:: Work task ::
Each line of the listing that includes "HTTP" should be reported.

:: Given records ::

>>>>>

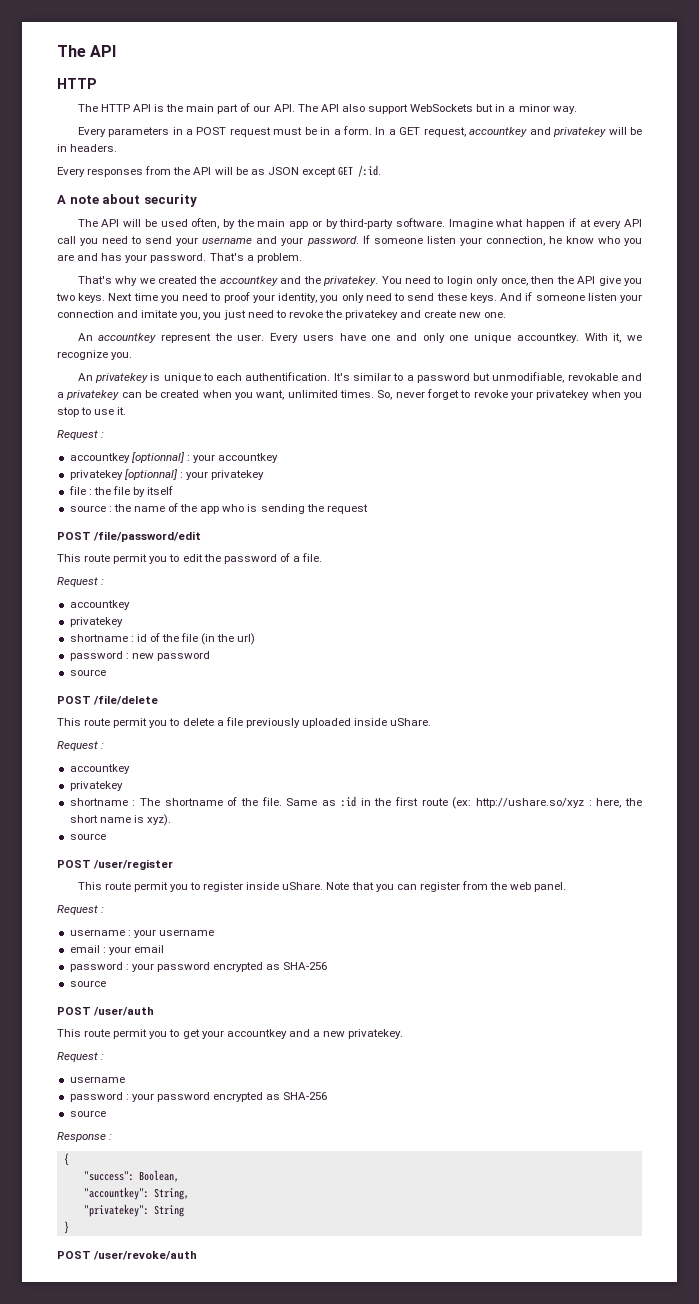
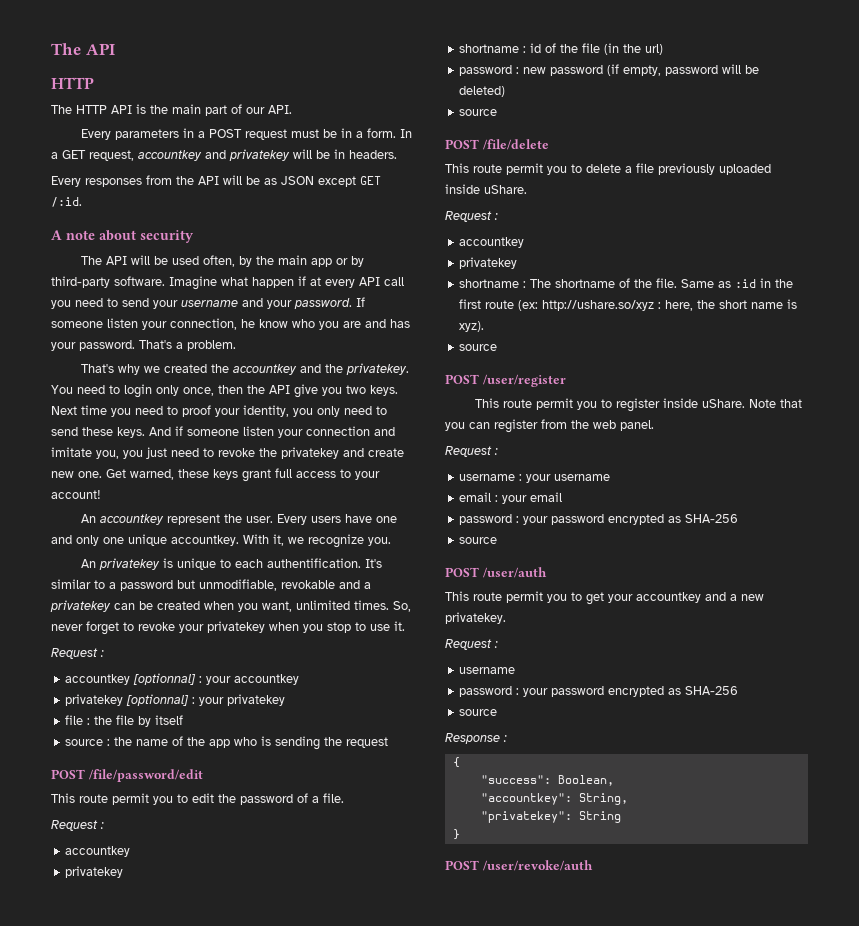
- The HTTP API is the main part of our API. The API also support WebSockets but in a minor way.
+ The HTTP API is the main part of our API.
+ Get warned, these keys grant full access to your account!
- password : new password
+ password : new password (if empty, password will be deleted)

<<<<<

:: Finished task ::
- The HTTP API is the main part of our API. The API also support WebSockets but in a minor way.
+ The HTTP API is the main part of our API.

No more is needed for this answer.